I have been chasing down what appears to be a memory leak in a DLL built in Delphi 2007 for Win32. The memory for the threadvar variables is not freed if the threads still exist when the DLL is unloaded (there are no active calls into the DLL when it is unloaded).
The question: Is there some way to cause Delphi to free memory associated with threadvar variables? It is not as simple as just not using them. A number of the existing Delphi components use them, so even if the DLL does not explicitly declare them, it ends up using them.
A Few Details
I have tracked it down to a LocalAlloc call that occurs in response to the usage of a threadvar variable, which is Delphi's "wrapper" around thread-local storage in Win32. For the curious, the allocation call is in the Delphi source file sysinit.pas. The corresponding LocalFree call occurs only for threads that get DLL_THREAD_DETACH
calls. If you have multiple threads in an application and unload a DLL, there is no DLL_THREAD_DETACH
call for each thread. The DLL gets a DLL_PROCESS_DETACH
and nothing else; I believe that is expected and valid. Thus, any thread-local storage allocations made on other threads are leaked.
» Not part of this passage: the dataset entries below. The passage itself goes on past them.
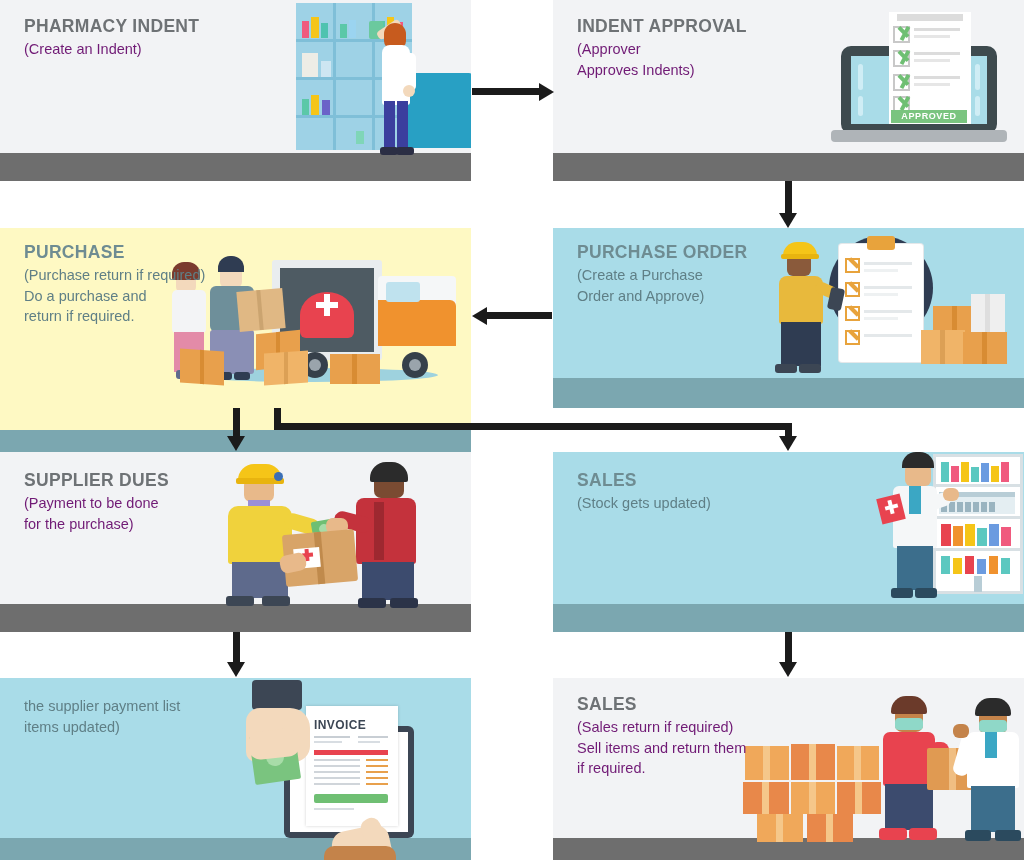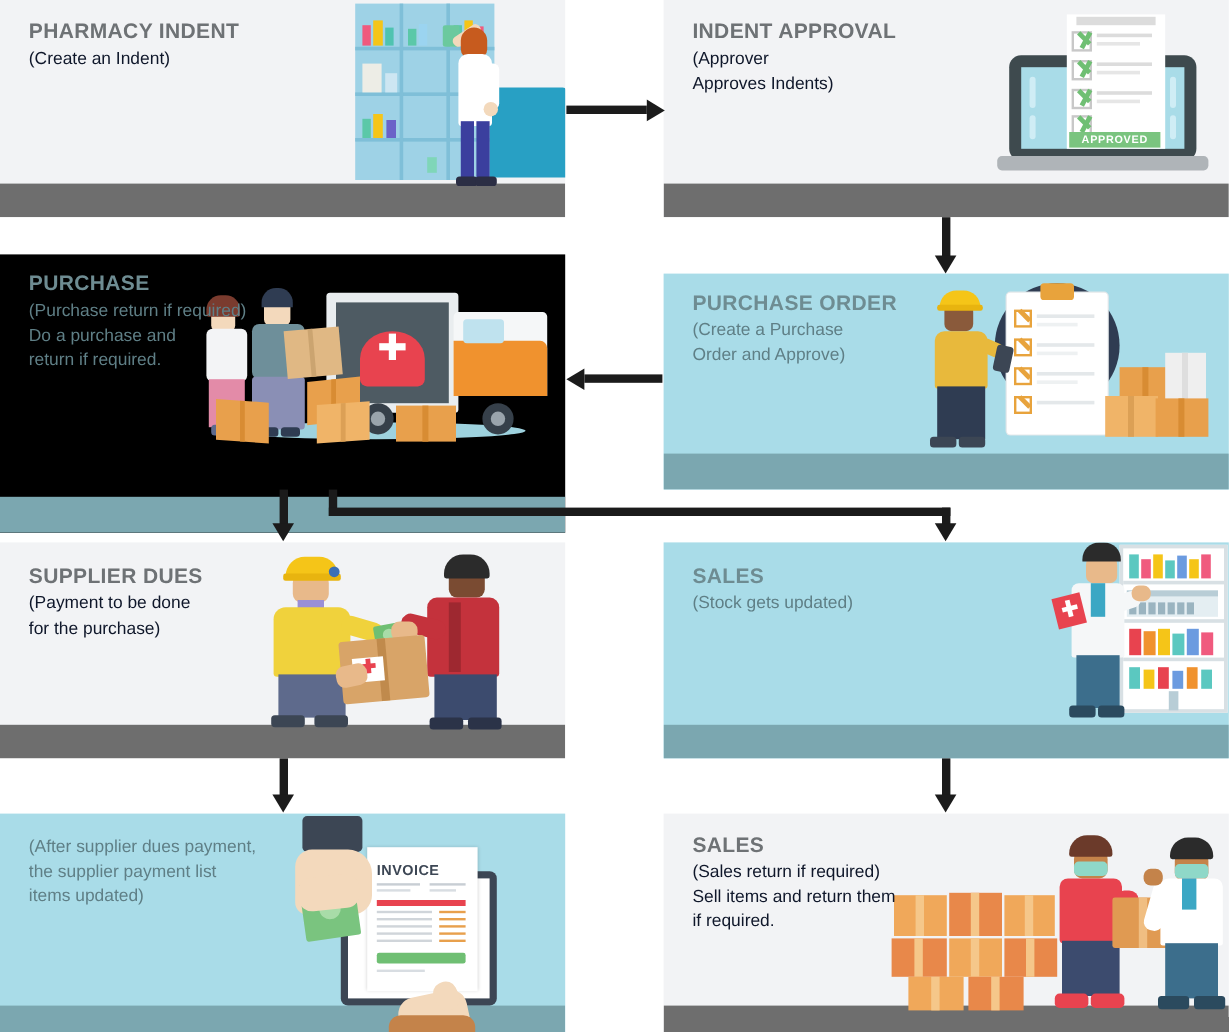"(Create an Indent)" .sub { color: #0f172a -> #701a75 }
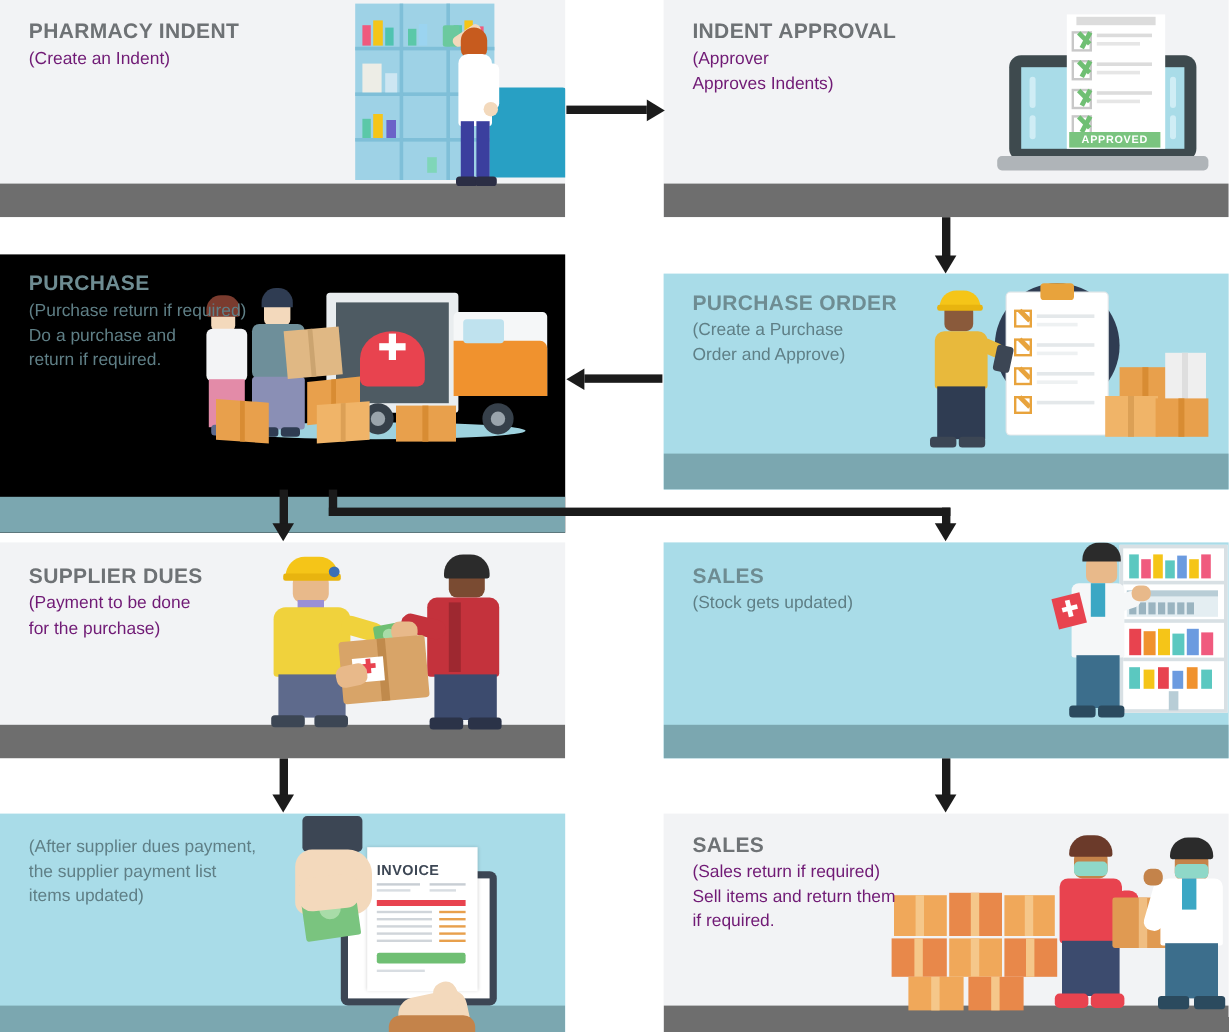"PURCHASE" div.panel { background: #000000 -> #fef9c3; top: 212px -> 228px }
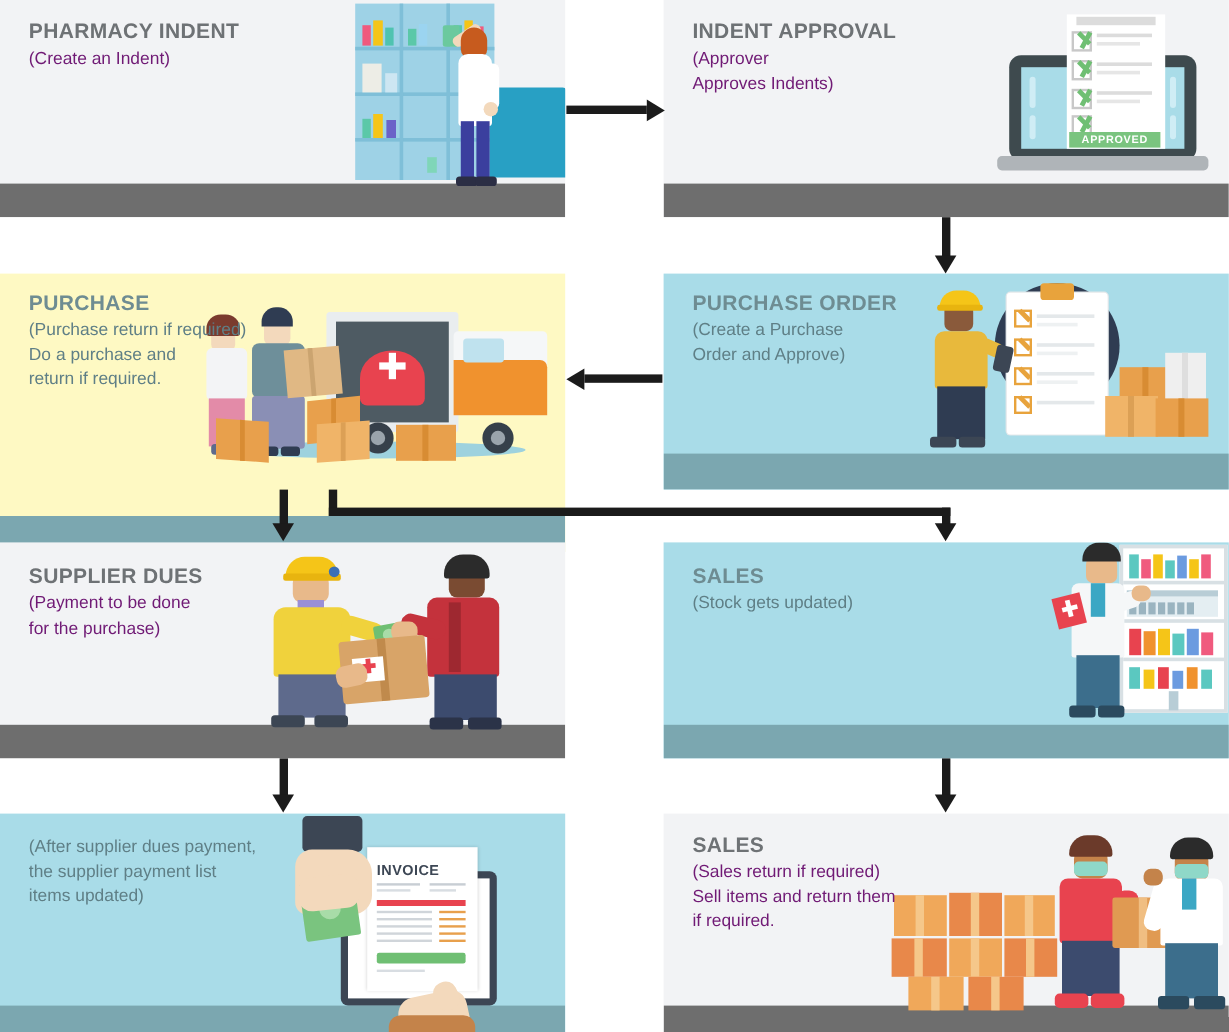"(After supplier dues payment," p.sub { html: <p>(After supplier dues payment,</p> -> none }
I re-created it with a short C program that starts several "worker" threads. It loads the DLL (via LoadLibrary) on the main thread and then makes calls into an exported function on the worker threads. The function exported from the Delphi DLL assigns a value to a threadvar integer variable and returns. The C program then unloads the DLL (via FreeLibrary on the main thread) and repeats. After about 32,000 iterations, the process memory usage shown in Process Explorer grows to over 130MB. I also verified it more accurately with umdh. UMDH showed 24 bytes lost per instance. But the 130MB in Process Explorer seems to indicate about 4K per iteration; I'm guessing a 4K segment was leaked each time based on that, but I don't know for sure.
For clarification, here is the threadvar declaration and the entire exported function:
threadvar
threadint : integer;
function Startup( ulID: LongWord; hValue: Longint ): LongWord; stdcall;
begin
threadint := 123;
Result := 0;
end;
Thanks.
As you've already determined, thread-local storage will get released for each thread that gets detached from the DLL. That happens in System._StartLib
when Reason
is DLL_Thread_Detach
. For that to happen, though, the thread needs to terminate. Thread-detach notifications occur when the thread terminates, not when the DLL is unloaded. (If it were the other way around, the OS would have to interrupt the thread someplace so it could insert a call to DllMain
on the thread's behalf. That would be disastrous.)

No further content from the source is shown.